Zum 40. Jahrestag der Befreiung des Konzentrationslagers fahren die Frauen* erneut nach Ravensbrück. Wieder mit einem Kranz, im selben Blumenladen bestellt. Doch dieses Mal erfährt die Polizei davon. „Schon am S-Bahnhof Schönhauser Allee haben uns zwei Herren empfangen. Sie begleiteten uns, auch beim Umsteigen. Auf dem Bahnhof in Fürstenberg haben sie dann eine Ausweiskontrolle gemacht, nur bei uns elf Frauen“, erinnert sich Bettina Dziggel. „Dann haben sie uns auf einen Lkw geladen und durch Fürstenberg gefahren. Dann durch den Wald.“
Vielleicht werde ich verhaftet – na und? Ich mach mich doch nicht wegen so ein paar Jungs verrückt .
Bettina Dziggel
Männer in Zivil kommen hinzu, die Frauen* werden einzeln verhört. Mehrere Stunden dauert das Prozedere insgesamt, am Ende müssen sie zurück nach Berlin fahren, ohne die Gedenkstätte betreten zu können. „Das hat bei allen einen ganz massiven Bruch hinterlassen.“ Einige Frauen* stellen daraufhin einen Ausreiseantrag. Bettina Dziggel fährt erst nach der Wende noch einmal zum Gedenken nach Ravensbrück.
Im November 1989 löst sich die Gruppe „Lesben in der Kirche“ auf. „Es war sozusagen geschafft“, sagt Bettina Dziggel. Der Staat, der all jene zu Oppositionellen machte, die gleichberechtigt leben wollten, war gescheitert. Doch obwohl es nun Zugang gab zu Büchern, Filmen, Kunst und die Freiheit, sich zu versammeln, Vereine zu gründen: Eine Gesellschaft, in der sie gleichberechtigt und ohne Diskriminierung leben können, finden die beiden Frauen auch in der BRD nicht vor.

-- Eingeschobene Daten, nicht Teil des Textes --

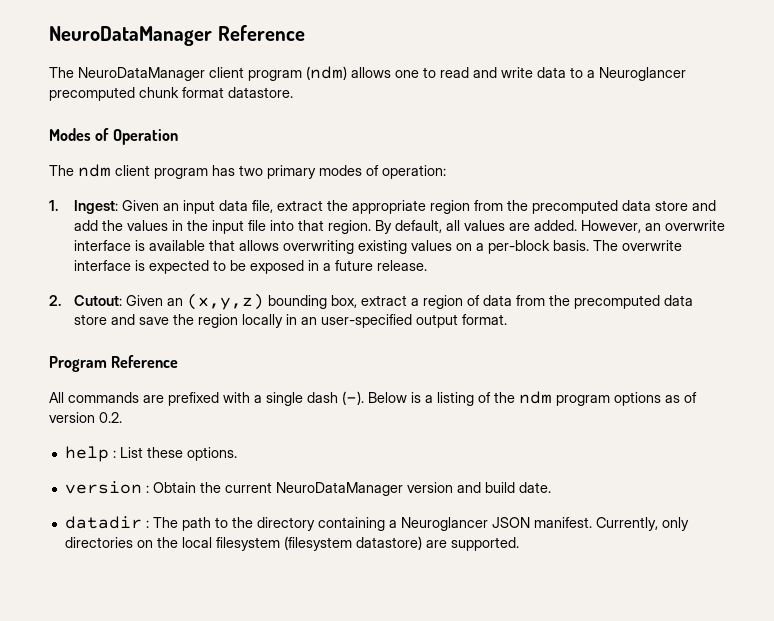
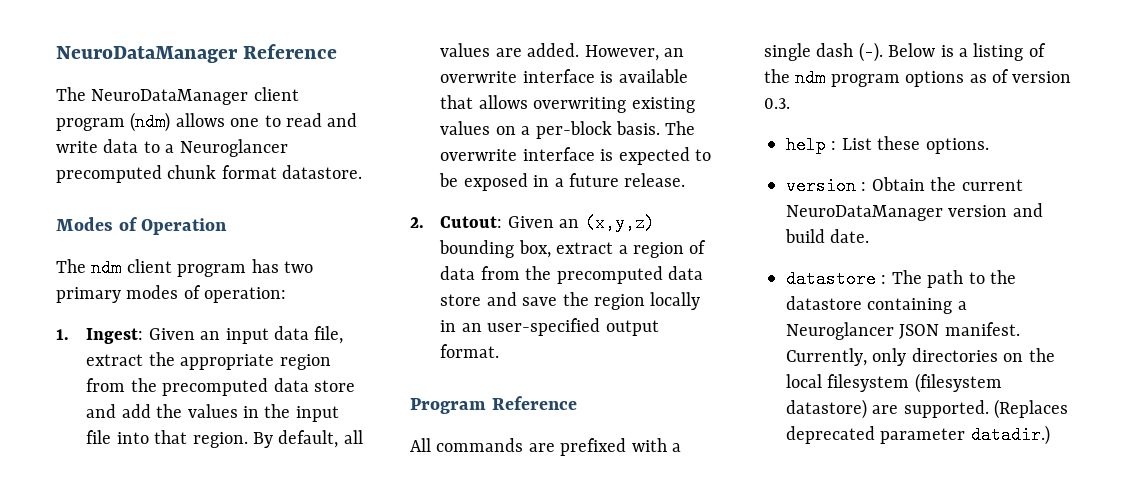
[99,412,122,423] 0.2. -> [764,98,790,109] 0.3.
[64,516,142,529] datadir -> [786,270,876,288] datastore
[256,517,315,531] directory -> [786,296,862,310] datastore
(519, 544) none -> [994,399,1069,419] [786,425,1050,445] (Replaces deprecated parameter datadir.)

Ursula Sillge und Bettina Dziggel können dutzende Geschichten erzählen: von Menschen, die ihnen nicht die Hand geben wollen. Die sie ignorieren. Die nicht mit ihnen gemeinsam im gleichen Straßenbahnabteil fahren wollen. Die ankündigen, alles zu tun, um ihrer Karriere zu schaden. Die den eigenen Töchtern verbieten, ein Praktikum bei ihnen zu machen. Und in der Gedenkstätte Ravensbrück gibt es noch immer kein Mahnmal für lesbische Frauen, auch wenn die Diskussion darum längst nicht verstummt ist.
Ursula Sillge ist zurück nach Thüringen gegangen. In Meiningen leitet sie mit ihrer Lebenspartnerin ein Hostel, das dazu da ist, um die laufenden Kosten zu decken. Ihre Aufmerksamkeit gilt dem Lila Archiv, das sie 1991 gegründet haben. Es versammelt Literatur und Dokumente zur Frauen- und Lesbenbewegung mit einem Fokus auf die DDR.
Bettina Dziggel ist in Berlin geblieben. „Ich denke darüber nach, wieder eine Gruppe zu gründen.“ „Lesben gegen Gewalt“ könnte sie heißen. In den vergangenen Jahren hat die Zahl der homophoben Gewalttaten wieder zugenommen, geht aus Zahlen des Bundesinnenministeriums hervor. Sie ist so hoch wie seit 15 Jahren nicht mehr. Ursula Sillge und Bettina Dziggel schweigen nicht. Sie kämpfen noch immer.